◆ Entries supplied
= = = = = = =

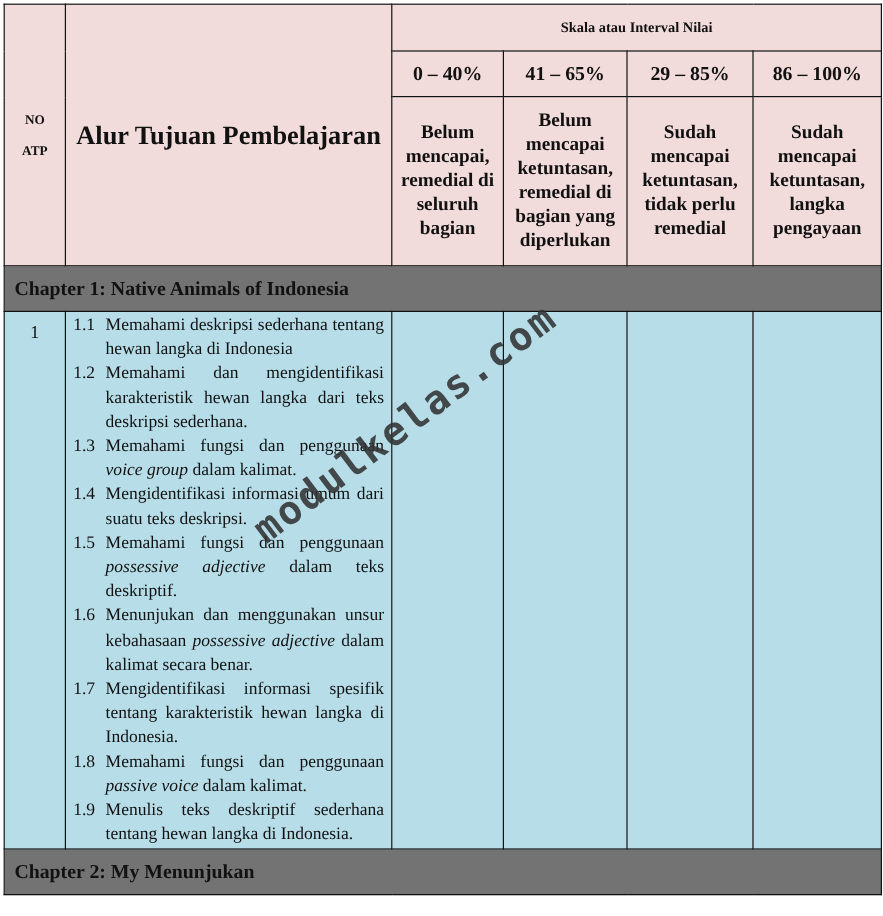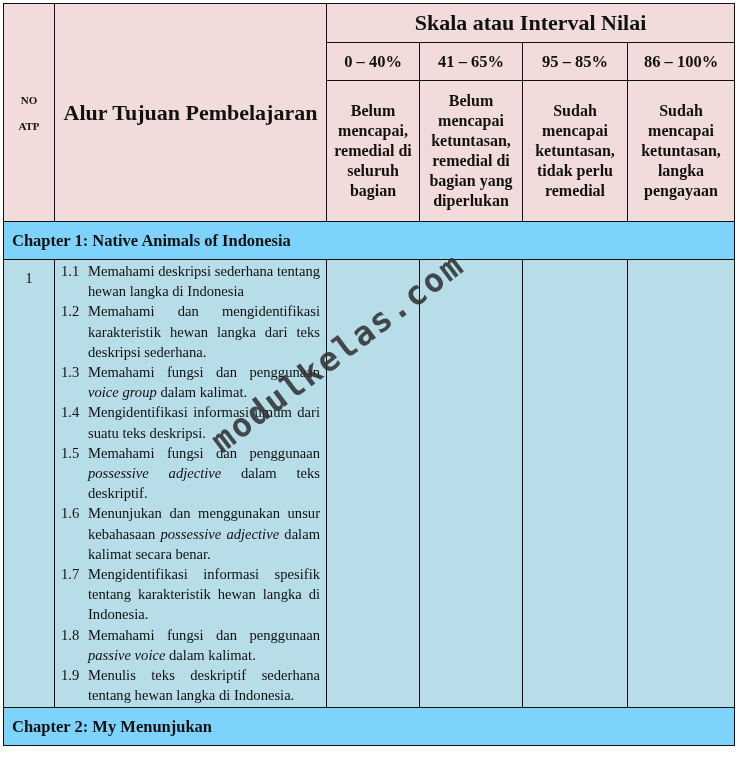--- a/index.html
+++ b/index.html
@@ -4,24 +4,24 @@
 <style>
   html, body { margin: 0; padding: 0; background: #ffffff; }
   body { width: 736px; height: 763px; overflow: hidden; position: relative;
          font-family: "Liberation Serif", "DejaVu Serif", serif; color: #111; }
   table.atp { position: absolute; left: 3px; top: 3px; border-collapse: collapse;
               table-layout: fixed; width: 731px; }
   table.atp td, table.atp th { border: 1.5px solid #111; padding: 0; }
   .hdr { background: #f2dcdb; font-weight: bold; text-align: center; vertical-align: middle; }
   .hdr-no { font-size: 11px; line-height: 26px; }
   .hdr-atp { font-size: 22px; }
-  .hdr-skala { height: 38px; font-size: 22px; }
+  .hdr-skala { height: 38px; font-size: 12px; }
   .hdr-range { height: 37px; font-size: 16.5px; }
   .hdr-desc { height: 140px; font-size: 16px; line-height: 20px; }
-  .chapter { background: #7dd3fc; font-weight: bold; font-size: 16.5px;
+  .chapter { background: #737373; font-weight: bold; font-size: 16.5px;
              height: 37px; padding-left: 8px !important; text-align: left; vertical-align: middle; }
   .body-row td { background: #b6dde8; vertical-align: top; }
   .no-cell { text-align: center; font-size: 15px; padding-top: 10px !important; }
   .goals { list-style: none; margin: 0; padding: 1px 6px 2px 6px; font-size: 14.6px; line-height: 20.2px; }
   .goals li { position: relative; padding-left: 27px; text-align: justify; }
   .goals li .num { position: absolute; left: 0; top: 0; }
   .goals i { font-style: italic; }
   .watermark { position: absolute; left: 215px; top: 425px; transform: rotate(-37deg);
                transform-origin: left center; font-family: "DejaVu Sans Mono", monospace;
                font-weight: bold; font-size: 33px; color: rgba(50,50,50,0.88); letter-spacing: 2px;
@@ -41,21 +41,21 @@
   </colgroup>
   <tbody>
       <tr>
     <td class="hdr hdr-no" rowspan="3">NO<br>ATP</td>
     <td class="hdr hdr-atp" rowspan="3">Alur Tujuan Pembelajaran</td>
     <td class="hdr hdr-skala" colspan="4">Skala atau Interval Nilai</td>
   </tr>
   <tr>
     <td class="hdr hdr-range">0 – 40%</td>
     <td class="hdr hdr-range">41 – 65%</td>
-    <td class="hdr hdr-range">95 – 85%</td>
+    <td class="hdr hdr-range">29 – 85%</td>
     <td class="hdr hdr-range">86 – 100%</td>
   </tr>
   <tr>
     <td class="hdr hdr-desc">Belum mencapai, remedial di seluruh bagian</td>
     <td class="hdr hdr-desc">Belum mencapai ketuntasan, remedial di bagian yang diperlukan</td>
     <td class="hdr hdr-desc">Sudah mencapai ketuntasan, tidak perlu remedial</td>
     <td class="hdr hdr-desc">Sudah mencapai ketuntasan, langka pengayaan</td>
   </tr>
   <tr>
     <td class="chapter" colspan="6">Chapter 1: Native Animals of Indonesia</td>

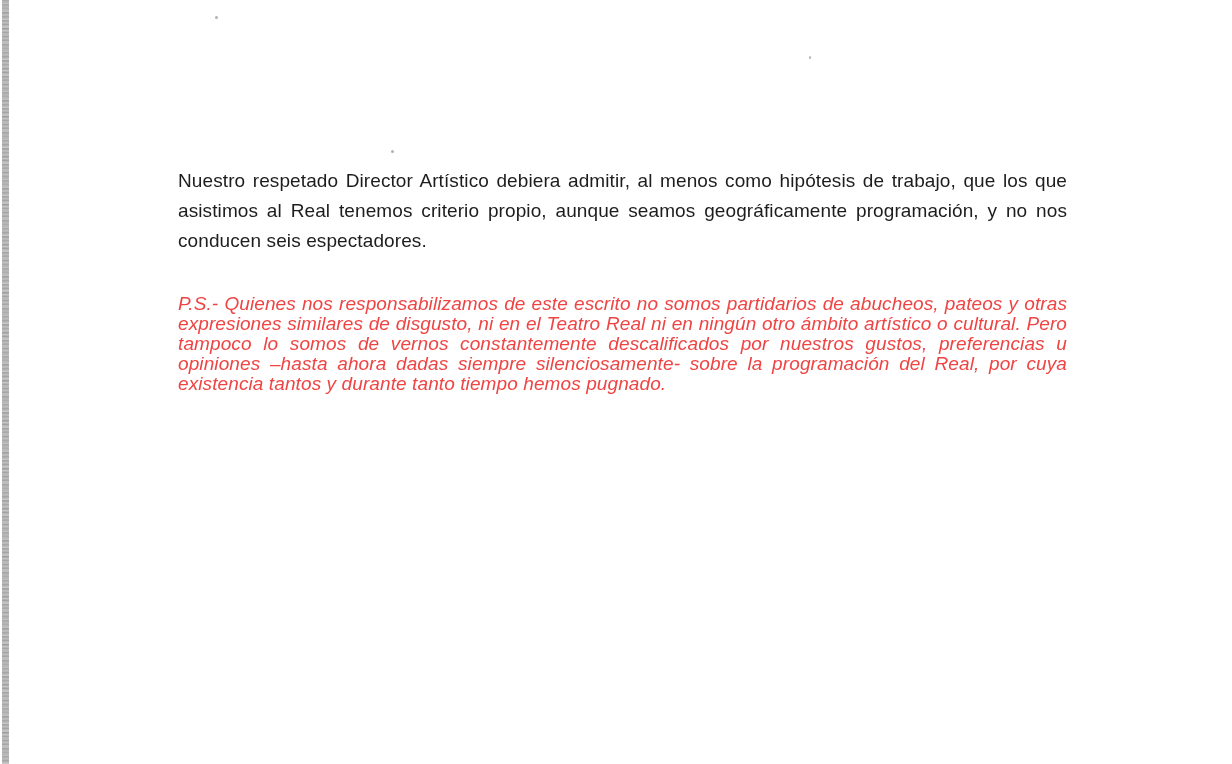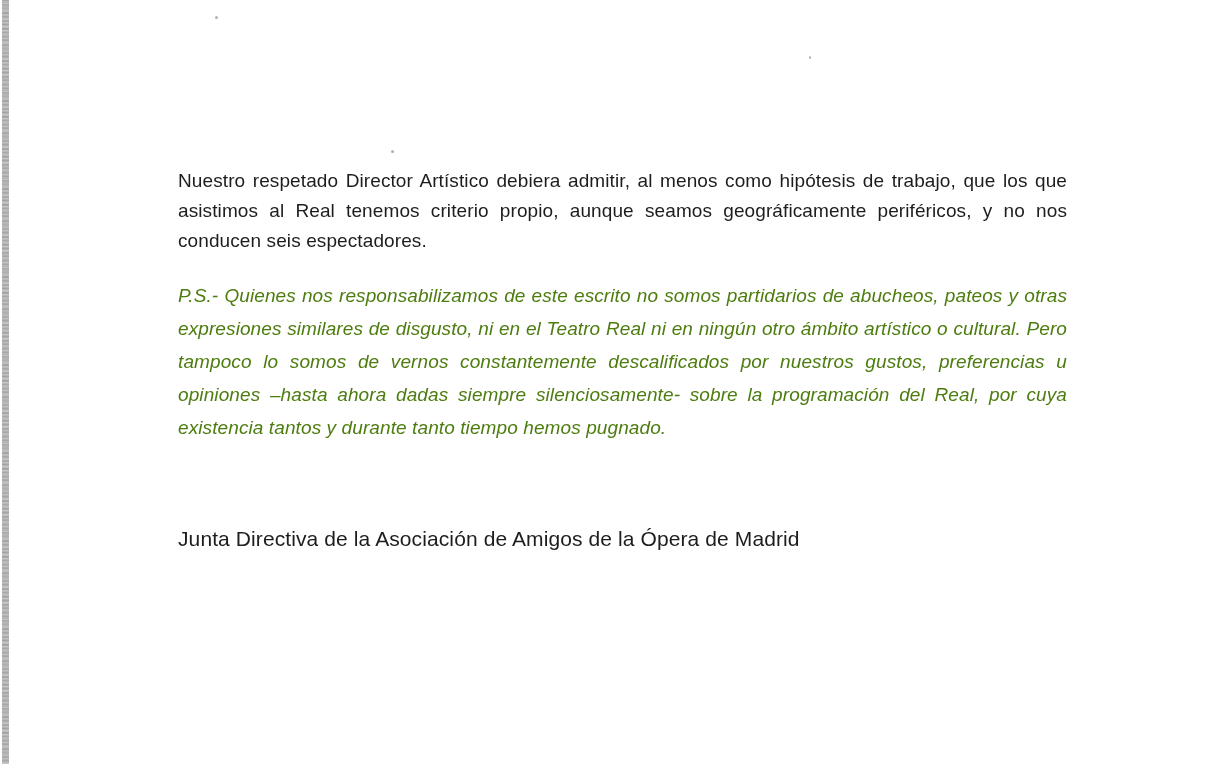--- a/index.html
+++ b/index.html
@@ -46,24 +46,24 @@
     margin: 0;
     font-size: 19px;
     line-height: 30px;
     color: #1d1d1d;
     text-align: justify;
     letter-spacing: 0.1px;
   }
   .para-1 { margin-top: 166px; }
   .para-2 { margin-top: 26px; }
   .para-ps {
-    margin-top: 23px;
+    margin-top: 38px;
     font-style: italic;
-    line-height: 33px;
-    color: #4d7c0f;
+    line-height: 20px;
+    color: #ef4444;
   }
   .signature {
     margin: 80px 0 0 0;
     font-size: 21px;
     line-height: 30px;
     color: #1d1d1d;
     text-align: left;
     letter-spacing: 0.1px;
   }
   .speck {
@@ -81,21 +81,20 @@
 
 <div class="page">
 
   <div class="scan-strip"></div>
 
   <div class="speck speck-1"></div>
   <div class="speck speck-2"></div>
   <div class="speck speck-3"></div>
 
   <div class="content">
-    <p class="para para-1">Nuestro respetado Director Artístico debiera admitir, al menos como hipótesis de trabajo, que los que asistimos al Real tenemos criterio propio, aunque seamos geográficamente periféricos, y no nos conducen seis espectadores.</p>
+    <p class="para para-1">Nuestro respetado Director Artístico debiera admitir, al menos como hipótesis de trabajo, que los que asistimos al Real tenemos criterio propio, aunque seamos geográficamente programación, y no nos conducen seis espectadores.</p>
 
 
     <p class="para para-ps">P.S.-  Quienes nos responsabilizamos de este escrito no somos partidarios de abucheos, pateos y otras expresiones similares de disgusto, ni en el Teatro Real ni en ningún otro ámbito artístico o cultural. Pero tampoco lo somos de vernos constantemente descalificados por nuestros gustos, preferencias u opiniones –hasta ahora dadas siempre silenciosamente- sobre la programación del Real, por cuya existencia tantos y durante tanto tiempo hemos pugnado.</p>
 
-    <p class="signature">Junta Directiva de la Asociación de Amigos de la Ópera de Madrid</p>
   </div>
 
 </div>
 
 </body></html>

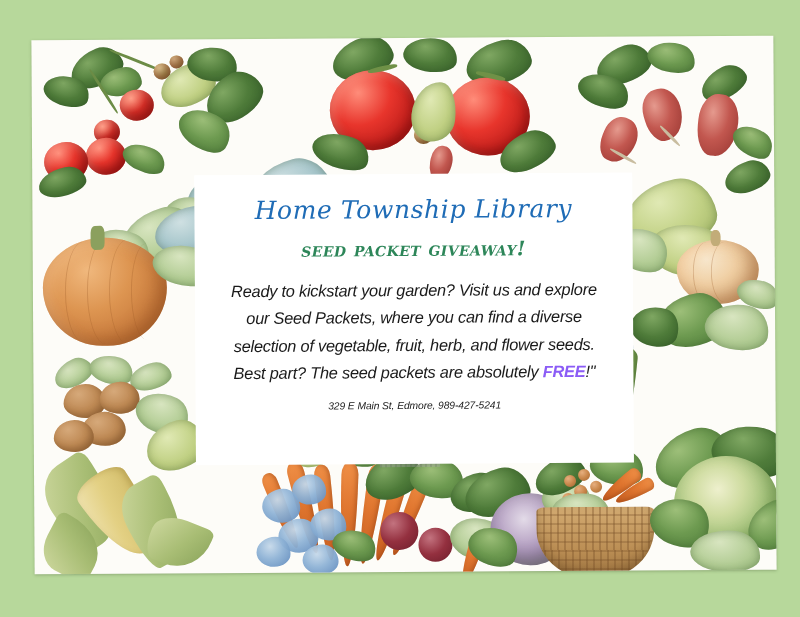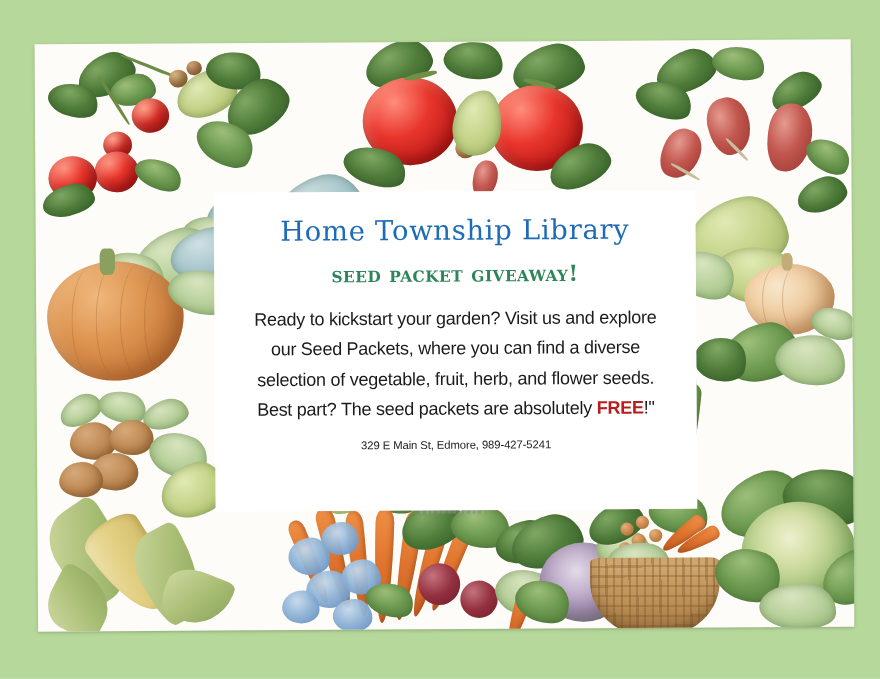--- a/index.html
+++ b/index.html
@@ -2,21 +2,21 @@
 <html><head>
 <meta charset="utf-8">
 <style>
   html,body{margin:0;padding:0;}
   body{
     width:800px;height:617px;overflow:hidden;
     background:#b7d89b;
     font-family:"Liberation Sans", sans-serif;
     position:relative;
   }
-  #stage{position:absolute;inset:0;background:#b7d89b;}
+  #stage{position:absolute;inset:0;background:#b7d89b;font-style:italic;}
 
   
   .paper{
     position:absolute;
     left:33px; top:38px; width:742px; height:534px;
     background:#fdfcf8;
     transform:rotate(-0.35deg);
     box-shadow:0 1px 3px rgba(70,90,50,.35);
     overflow:hidden;
   }
@@ -163,21 +163,21 @@
   .body-copy{
     margin:0;
     padding:17px 8px 0 8px;
     color:#1b1b1b;
     font-family:"Liberation Sans", sans-serif;
     font-size:16.4px;
     line-height:1.68;
     letter-spacing:-.25px;
   }
   .body-copy .ln{display:block;}
-  .free{color:#b91c1c;font-weight:700;}
+  .free{color:#8b5cf6;font-weight:700;}
   .address{
     margin:0;
     padding-top:13px;
     color:#1b1b1b;
     font-family:"Liberation Sans", sans-serif;
     font-size:10.3px;
     letter-spacing:-.1px;
   }
 </style>
 </head>

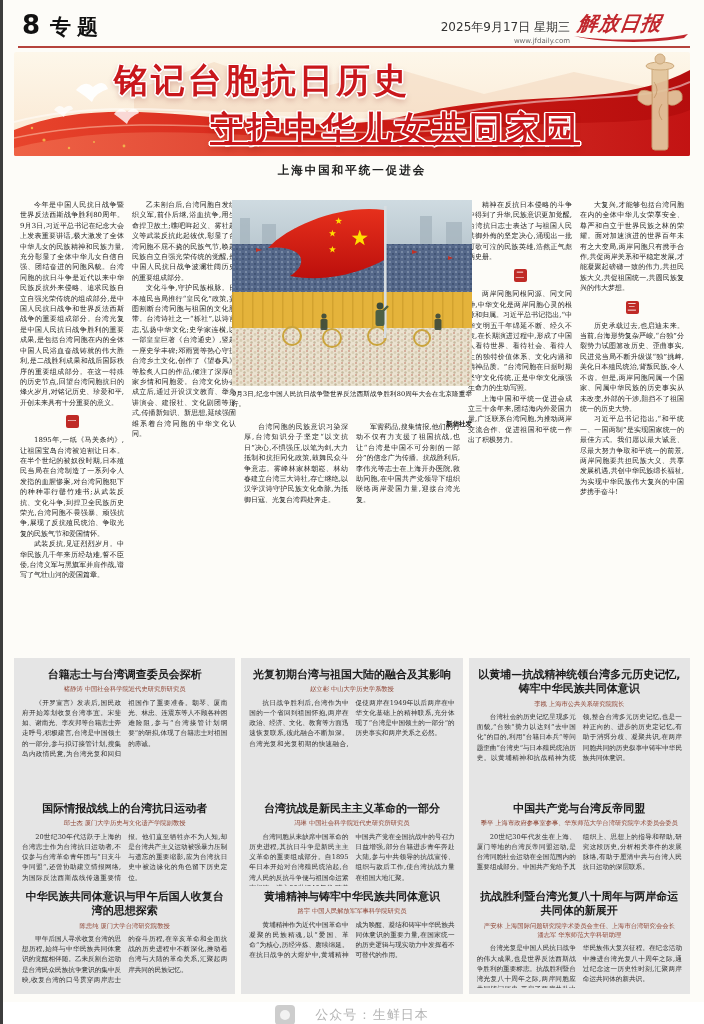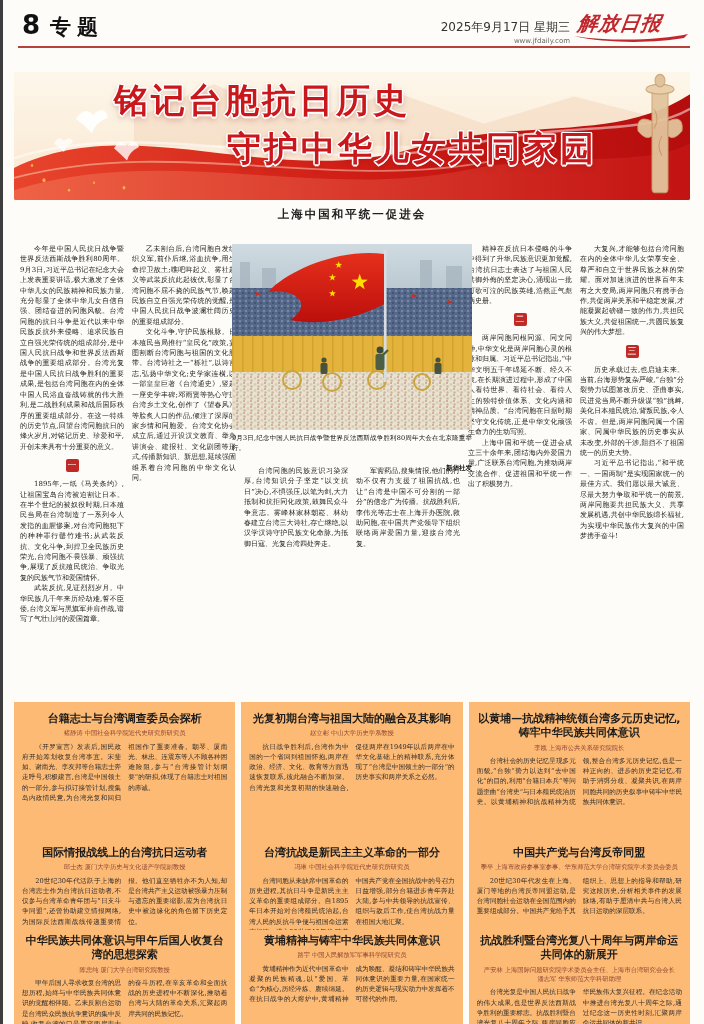--- a/index.html
+++ b/index.html
@@ -16,47 +16,47 @@
   .mh-page { font-size:26px; font-weight:bold; color:#111; }
   .mh-section { font-size:21px; font-weight:bold; letter-spacing:6px; color:#111; }
   .mh-right { position:absolute; right:120px; top:8px; text-align:right; line-height:1.5; }
   .mh-date { font-size:12px; color:#333; }
   .mh-url { font-size:7px; color:#666; }
   .mh-logo { position:absolute; right:0; top:0; width:112px; height:36px; }
   .mh-logo-text { font-size:20px; font-weight:900; font-style:italic; color:#c1272d; letter-spacing:1px; transform:skewX(-8deg); display:inline-block; }
   .mh-logo svg { position:absolute; left:-6px; bottom:2px; }
 
   
-  .banner { position:relative; margin:24px 14px 0 14px; height:128px; overflow:hidden; border-radius:2px; }
+  .banner { position:relative; margin:4px 14px 0 14px; height:104px; overflow:hidden; border-radius:2px; }
   .banner svg.bg { position:absolute; left:0; top:0; width:100%; height:100%; }
   .bn-line { position:absolute; font-weight:900; color:#c9171c; letter-spacing:3px; font-size:34px;
     text-shadow:-1.5px 0 #fff,1.5px 0 #fff,0 -1.5px #fff,0 1.5px #fff,-1px -1px #fff,1px 1px #fff,-1px 1px #fff,1px -1px #fff,0 3px 6px rgba(120,10,10,.35); }
   .bn-line1 { left:100px; top:6px; }
-  .bn-line2 { left:213px; top:54px; }
+  .bn-line2 { left:196px; top:54px;text-decoration:underline; }
 
   .org-line { text-align:center; font-size:11.5px; font-weight:bold; color:#222; margin:7px 0 22px 0; letter-spacing:2px; }
 
   
   .article { position:relative; margin:0 20px; height:448px; overflow:hidden; }
   .cols { display:flex; gap:8px; height:100%; }
   .col { flex:1; font-size:7px; line-height:10.4px; text-align:justify; color:#1d1d1d; overflow:hidden;
          font-family:"DejaVu Serif","Liberation Serif",serif; }
   .col p { text-indent:2em; margin:0; }
   .col.under-photo { padding-top:222px; }
   .sec-marker { width:13px; height:13px; background:#bf2a26; color:#fff; font-size:9px; line-height:13px;
     text-align:center; margin:7px auto; border-radius:2px; font-family:"DejaVu Sans","Liberation Sans",sans-serif; }
 
   .photo-block { position:absolute; left:212px; top:0; width:240px; }
   .photo-img { width:240px; height:186px; display:block; }
   .photo-cap { font-size:6.5px; line-height:1.55; color:#111; margin-top:3px; text-align:justify; font-family:"DejaVu Serif","Liberation Serif",serif; }
   .photo-credit { font-size:6.5px; color:#111; text-align:right; font-weight:bold; font-family:"DejaVu Serif","Liberation Serif",serif;margin-top:11px; }
 
   
   .forum { margin:10px 14px 0 14px; display:grid; grid-template-columns:1fr 1fr 1fr; gap:6px; }
-  .panel { background:#fdba74; padding:6px 8px; }
+  .panel { background:#e5e5e5; padding:6px 8px; }
   .f-article { overflow:hidden; }
   .f-article.r1 { height:134px; }
   .f-article.r2 { height:88px; }
   .f-article.r3 { height:102px; }
   .f-title { font-size:11px; font-weight:bold; text-align:center; color:#1c1c1c; line-height:1.3; margin:4px 0 2px 0; }
   .f-byline { font-size:6.3px; color:#8d4434; text-align:center; line-height:1.5; }
   .f-body { margin-top:4px; font-size:6.6px; line-height:1.55; color:#2d2d2d; text-align:justify;
     column-count:2; column-gap:7px; font-family:"DejaVu Serif","Liberation Serif",serif; }
   .f-body p { text-indent:2em; }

= = = = = = =

◆ The problem
Go over the listing above and copy out each line that includes "important".

◆ Worked solution
              height: 37px; padding-left: 8px !important; text-align: left; vertical-align: middle; }
   .no-cell { text-align: center; font-size: 15px; padding-top: 10px !important; }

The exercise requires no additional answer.